◆ Exercise requirements
Using the records below, quote only the span that opens with the line containing "9y | Share: 0.990 -> 0.994" and closes with the line containing "3s | AHL: 21.65 -> 22.65", exactly and inclusively.
___ Exercise inputs ___
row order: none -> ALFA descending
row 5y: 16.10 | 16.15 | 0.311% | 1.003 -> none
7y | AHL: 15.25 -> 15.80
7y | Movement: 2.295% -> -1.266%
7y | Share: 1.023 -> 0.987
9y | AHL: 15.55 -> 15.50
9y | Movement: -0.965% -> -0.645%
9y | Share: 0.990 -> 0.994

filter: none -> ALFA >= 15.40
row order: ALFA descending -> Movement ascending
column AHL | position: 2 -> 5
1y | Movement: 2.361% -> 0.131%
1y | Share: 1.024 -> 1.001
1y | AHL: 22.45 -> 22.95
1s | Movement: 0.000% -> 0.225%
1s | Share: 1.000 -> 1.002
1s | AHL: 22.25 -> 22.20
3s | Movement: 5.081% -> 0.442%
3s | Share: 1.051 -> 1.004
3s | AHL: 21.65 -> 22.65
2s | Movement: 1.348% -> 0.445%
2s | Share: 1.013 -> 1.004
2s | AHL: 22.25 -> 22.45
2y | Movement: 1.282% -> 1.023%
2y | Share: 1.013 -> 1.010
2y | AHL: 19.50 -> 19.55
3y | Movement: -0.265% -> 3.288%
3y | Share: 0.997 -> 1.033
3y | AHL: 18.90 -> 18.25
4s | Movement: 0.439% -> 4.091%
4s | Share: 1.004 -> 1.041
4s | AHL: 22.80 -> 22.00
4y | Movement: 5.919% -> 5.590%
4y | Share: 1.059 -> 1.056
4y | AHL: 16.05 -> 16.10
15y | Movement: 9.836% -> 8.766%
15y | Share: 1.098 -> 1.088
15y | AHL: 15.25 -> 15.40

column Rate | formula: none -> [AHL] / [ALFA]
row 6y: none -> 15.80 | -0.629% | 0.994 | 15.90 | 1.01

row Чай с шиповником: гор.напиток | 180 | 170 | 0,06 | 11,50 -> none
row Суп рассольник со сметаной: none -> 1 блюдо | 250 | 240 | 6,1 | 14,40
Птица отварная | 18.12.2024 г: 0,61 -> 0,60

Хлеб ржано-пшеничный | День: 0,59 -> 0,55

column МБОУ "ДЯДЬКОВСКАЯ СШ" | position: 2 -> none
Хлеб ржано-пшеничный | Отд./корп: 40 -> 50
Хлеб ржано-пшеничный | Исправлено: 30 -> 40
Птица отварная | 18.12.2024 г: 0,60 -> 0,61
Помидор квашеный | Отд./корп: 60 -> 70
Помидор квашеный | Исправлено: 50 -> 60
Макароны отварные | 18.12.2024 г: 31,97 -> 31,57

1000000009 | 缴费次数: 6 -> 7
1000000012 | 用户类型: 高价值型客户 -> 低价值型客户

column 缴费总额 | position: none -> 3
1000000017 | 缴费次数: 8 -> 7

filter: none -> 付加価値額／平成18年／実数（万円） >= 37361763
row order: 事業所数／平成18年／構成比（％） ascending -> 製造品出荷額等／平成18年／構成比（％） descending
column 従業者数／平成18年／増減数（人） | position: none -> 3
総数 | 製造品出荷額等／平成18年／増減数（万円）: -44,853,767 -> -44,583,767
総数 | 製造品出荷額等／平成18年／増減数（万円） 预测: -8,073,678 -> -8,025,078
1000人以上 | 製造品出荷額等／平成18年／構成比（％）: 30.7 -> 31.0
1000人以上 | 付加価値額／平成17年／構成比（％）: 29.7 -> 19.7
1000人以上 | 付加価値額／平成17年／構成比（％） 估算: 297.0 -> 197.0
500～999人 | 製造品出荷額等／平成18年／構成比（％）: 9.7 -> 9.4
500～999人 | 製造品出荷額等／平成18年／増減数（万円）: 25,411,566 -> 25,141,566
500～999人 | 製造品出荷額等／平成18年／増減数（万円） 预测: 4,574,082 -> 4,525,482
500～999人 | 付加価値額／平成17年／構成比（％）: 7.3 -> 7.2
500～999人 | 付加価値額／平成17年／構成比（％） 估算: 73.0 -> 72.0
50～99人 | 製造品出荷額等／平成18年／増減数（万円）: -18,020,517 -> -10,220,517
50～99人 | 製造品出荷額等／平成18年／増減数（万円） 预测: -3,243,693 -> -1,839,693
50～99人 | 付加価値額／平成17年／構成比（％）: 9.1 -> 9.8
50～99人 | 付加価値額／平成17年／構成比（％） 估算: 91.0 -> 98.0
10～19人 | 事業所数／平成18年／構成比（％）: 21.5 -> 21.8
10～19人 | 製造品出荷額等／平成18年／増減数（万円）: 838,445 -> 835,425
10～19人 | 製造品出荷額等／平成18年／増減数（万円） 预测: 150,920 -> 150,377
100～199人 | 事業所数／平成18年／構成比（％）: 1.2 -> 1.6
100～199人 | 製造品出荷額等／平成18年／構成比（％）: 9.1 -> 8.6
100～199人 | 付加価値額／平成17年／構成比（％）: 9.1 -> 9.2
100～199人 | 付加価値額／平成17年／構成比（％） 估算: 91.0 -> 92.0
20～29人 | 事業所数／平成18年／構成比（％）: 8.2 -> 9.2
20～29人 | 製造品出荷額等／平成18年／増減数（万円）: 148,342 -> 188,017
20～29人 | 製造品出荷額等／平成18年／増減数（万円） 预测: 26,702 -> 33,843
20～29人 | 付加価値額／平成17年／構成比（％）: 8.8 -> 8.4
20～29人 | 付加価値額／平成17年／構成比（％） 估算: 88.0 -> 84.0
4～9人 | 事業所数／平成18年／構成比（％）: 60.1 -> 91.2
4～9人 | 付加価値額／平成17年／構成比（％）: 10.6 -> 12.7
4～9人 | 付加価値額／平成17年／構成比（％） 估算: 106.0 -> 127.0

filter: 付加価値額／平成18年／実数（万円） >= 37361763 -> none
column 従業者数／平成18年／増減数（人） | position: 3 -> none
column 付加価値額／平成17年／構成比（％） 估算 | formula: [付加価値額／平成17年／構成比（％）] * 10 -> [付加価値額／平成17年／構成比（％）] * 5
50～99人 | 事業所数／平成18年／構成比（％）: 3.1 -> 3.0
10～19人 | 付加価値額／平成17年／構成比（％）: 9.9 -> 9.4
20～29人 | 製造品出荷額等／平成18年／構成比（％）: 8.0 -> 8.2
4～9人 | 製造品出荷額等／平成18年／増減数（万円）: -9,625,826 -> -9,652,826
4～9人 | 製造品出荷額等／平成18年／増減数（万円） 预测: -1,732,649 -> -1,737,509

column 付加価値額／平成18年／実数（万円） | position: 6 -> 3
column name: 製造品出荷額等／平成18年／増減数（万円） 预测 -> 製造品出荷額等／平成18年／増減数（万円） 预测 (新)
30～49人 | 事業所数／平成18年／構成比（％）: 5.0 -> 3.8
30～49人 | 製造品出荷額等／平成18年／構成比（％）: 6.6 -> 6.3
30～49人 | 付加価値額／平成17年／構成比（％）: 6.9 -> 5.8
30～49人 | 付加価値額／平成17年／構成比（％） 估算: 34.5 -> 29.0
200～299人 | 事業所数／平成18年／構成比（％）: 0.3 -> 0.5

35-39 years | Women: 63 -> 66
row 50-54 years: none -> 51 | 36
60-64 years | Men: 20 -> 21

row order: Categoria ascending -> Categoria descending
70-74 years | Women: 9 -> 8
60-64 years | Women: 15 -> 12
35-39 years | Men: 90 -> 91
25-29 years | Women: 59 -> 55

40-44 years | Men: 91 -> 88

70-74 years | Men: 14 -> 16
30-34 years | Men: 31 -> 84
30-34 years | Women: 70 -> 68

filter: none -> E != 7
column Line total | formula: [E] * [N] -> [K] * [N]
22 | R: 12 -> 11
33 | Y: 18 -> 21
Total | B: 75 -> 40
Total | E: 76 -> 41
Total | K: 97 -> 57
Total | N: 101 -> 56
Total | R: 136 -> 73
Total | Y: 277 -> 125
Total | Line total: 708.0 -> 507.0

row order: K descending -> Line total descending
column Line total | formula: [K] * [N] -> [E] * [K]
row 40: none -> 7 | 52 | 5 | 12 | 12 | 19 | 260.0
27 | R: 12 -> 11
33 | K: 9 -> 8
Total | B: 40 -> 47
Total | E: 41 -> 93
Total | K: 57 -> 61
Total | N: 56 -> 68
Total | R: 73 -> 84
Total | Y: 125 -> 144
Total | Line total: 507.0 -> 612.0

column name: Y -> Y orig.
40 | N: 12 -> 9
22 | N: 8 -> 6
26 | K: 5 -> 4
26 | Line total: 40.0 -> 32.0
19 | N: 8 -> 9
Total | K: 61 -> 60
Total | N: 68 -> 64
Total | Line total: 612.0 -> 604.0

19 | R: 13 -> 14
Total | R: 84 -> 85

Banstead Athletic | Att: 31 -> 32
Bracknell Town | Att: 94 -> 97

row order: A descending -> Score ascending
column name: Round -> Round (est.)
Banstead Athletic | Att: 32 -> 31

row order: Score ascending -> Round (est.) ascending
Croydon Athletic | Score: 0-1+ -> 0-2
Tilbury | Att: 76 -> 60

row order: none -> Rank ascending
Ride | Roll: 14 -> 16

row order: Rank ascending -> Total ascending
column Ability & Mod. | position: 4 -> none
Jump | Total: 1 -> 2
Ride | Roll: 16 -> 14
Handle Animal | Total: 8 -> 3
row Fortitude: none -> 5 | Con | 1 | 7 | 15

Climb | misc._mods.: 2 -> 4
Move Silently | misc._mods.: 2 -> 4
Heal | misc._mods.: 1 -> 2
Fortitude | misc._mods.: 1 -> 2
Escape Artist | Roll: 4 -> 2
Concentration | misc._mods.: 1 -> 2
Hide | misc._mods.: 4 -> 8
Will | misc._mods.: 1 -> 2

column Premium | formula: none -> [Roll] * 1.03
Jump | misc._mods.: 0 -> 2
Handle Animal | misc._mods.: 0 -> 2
___
◆ Solved problem
9y | Share: 0.990 -> 0.994

filter: none -> ALFA >= 15.40
row order: ALFA descending -> Movement ascending
column AHL | position: 2 -> 5
1y | Movement: 2.361% -> 0.131%
1y | Share: 1.024 -> 1.001
1y | AHL: 22.45 -> 22.95
1s | Movement: 0.000% -> 0.225%
1s | Share: 1.000 -> 1.002
1s | AHL: 22.25 -> 22.20
3s | Movement: 5.081% -> 0.442%
3s | Share: 1.051 -> 1.004
3s | AHL: 21.65 -> 22.65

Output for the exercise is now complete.